手机在这时不合时宜地响了起来,是张伟。
我不用猜也知道,是他父母又去告状了。
“林晚!你又干了什么!我妈说你把他们都赶出去了?你是不是要把事情越闹越大才甘心!”
电话那头,是他的咆哮。
我听着他的声音,心里一片死寂。
“张伟,”我打断他,“这个家,你到底是要,还是要我跟乐乐?”
他被我的问题问住了。
“你……你这是什么意思?”
“我的意思很清楚,”我的声音平静得没有波澜,“如果你解决不了这件事,我们就分开过吧。”
我说出了这三个字。
分开过。
电话那头,陷入了长久的沉默。
4
“分开”这两个字,像一颗深水炸弹,在张伟的世界里轰然炸开。
他沉默了很久,久到我以为他会直接挂断电话。
但他没有。
“晚晚,你别冲动。”他的声音里终于带上了惊慌,“你……你知道你在说什么吗?”
“我比任何时候都清楚。”
“就为了一点小事,你要跟我离婚?”
“这不是小事。”我纠正他,“这是日积月累的失望和不公。红包事件,只是压垮骆驼的最后一根稻草。
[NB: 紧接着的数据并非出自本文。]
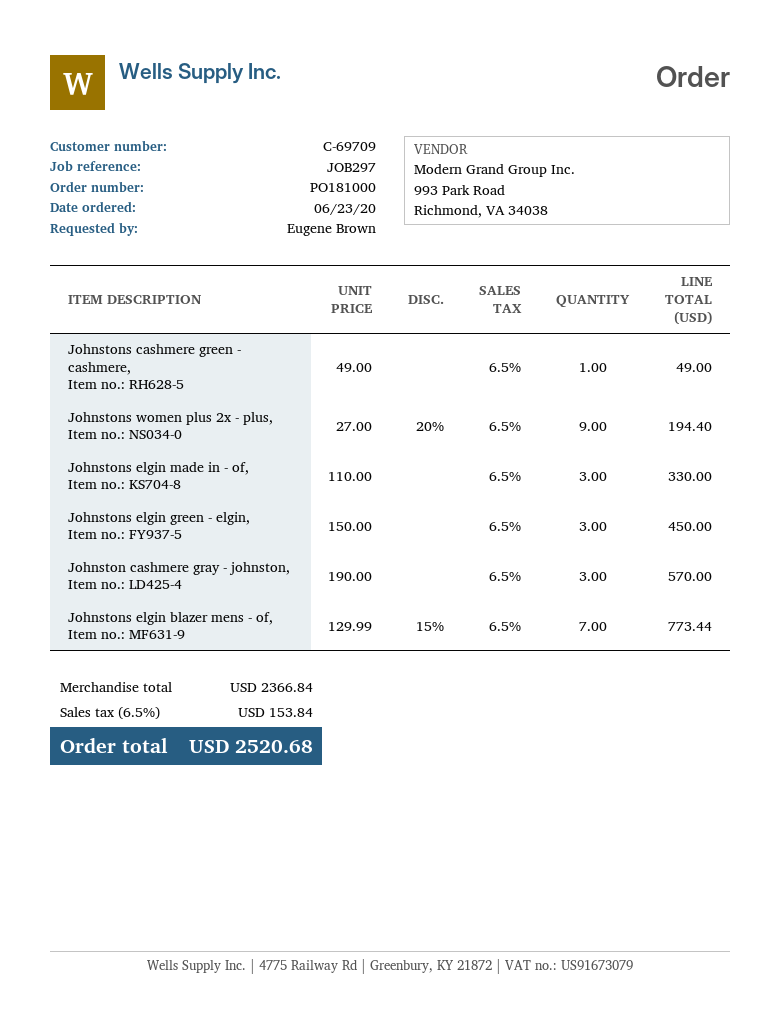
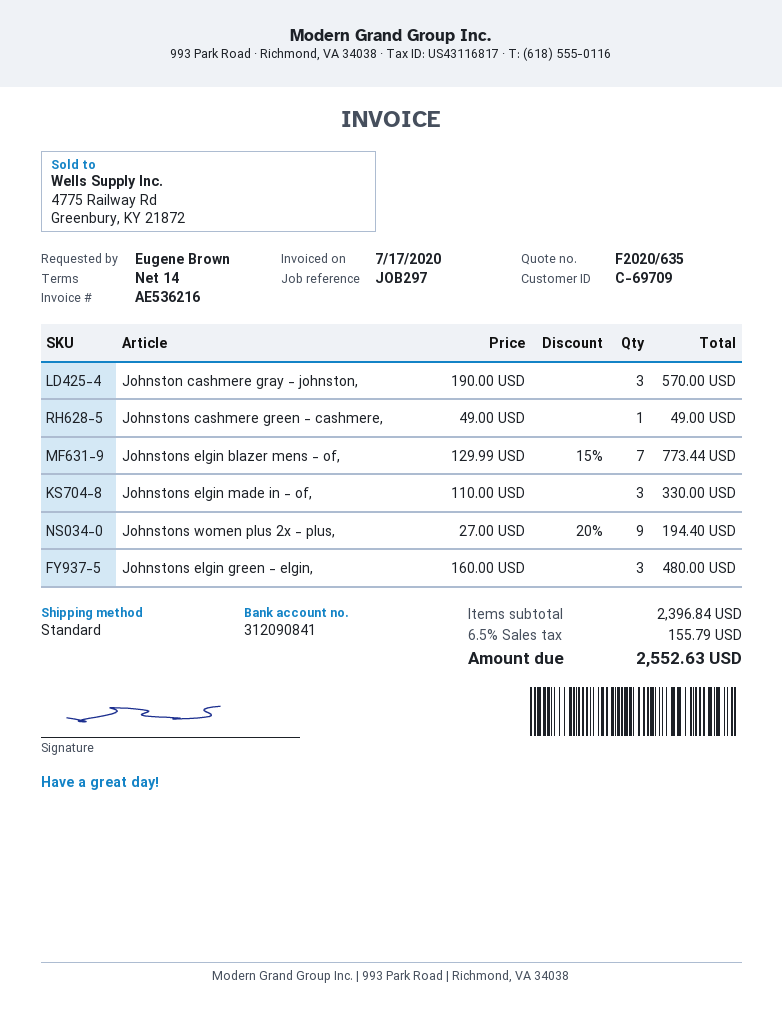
Johnstons elgin green - elgin,: 3 x 150.00 = 450.00 -> 3 x 160.00 = 480.00
subtotal: 2366.84 -> 2396.84
tax: 6.5% = 153.84 -> 6.5% = 155.79
total: 2520.68 -> 2552.63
”
挂了电话,我没有再给他打过去的机会。
我需要冷静,他也需要。
那天晚上,张伟没有回来。
我猜,他大概是回他父母那边了,被他那强势的父亲勒令不许回来。
也好。
第二天,我联系了一位做律师的大学同学,向她咨询离婚相关的法律问题,特别是财产分割和女儿抚养权。
我并不是真的就下定了决心要离婚。
我只是要让张伟明白,我不是在开玩笑,我随时有离开的底气和决心。
我将咨询的要点,一条条记在了笔记本上,然后“不经意”地放在了客厅的茶几上,那是他回家后一眼就能看到的地方。
果不其然,张伟当天晚上回家,一眼就看到了那个摊开的笔记本。
上面清晰地罗列着“婚后共同财产”、“子女抚养权归属”、“过错方赔偿”等刺眼的字样。
我看到他的手在翻开本子时,抖得厉害。
他的脸色从煞白变成了铁青,最后,是一种深深的恐惧。
他可能从来没想过,一向温顺的我,会真的走到这一步,并且已经开始冷静地为自己和女儿铺设后路。
那一晚,他没有再指责我,也没有再提让他父母道歉有多难。
他只是枯坐在沙发上,一根接一根地抽烟,整个客厅都笼罩在绝望的烟雾里。
我看到他开始回忆。
他眼里的画面在闪动,那是我们从大学校园的青涩恋情,到步入婚姻殿堂的甜蜜,再到乐乐出生时的喜悦。
那些被生活的琐碎和家庭的矛盾掩盖住的温情,此刻正一点点浮现出来。
他想起了我的付出,也终于开始正视他的亏欠。
夜深了,他走到我面前,带着满身的疲惫和烟味。
“晚晚。”他哑着嗓子开口。
“对不起。”
这三个字,他说得极其艰难,却又无比真诚。
“是我错了。我不该让你和乐乐受这么多委屈。”
他眼圈红了。
“我……我总想着息事宁人,总觉得退一步海阔天空,却忘了你们才是跟我过一辈子的人。”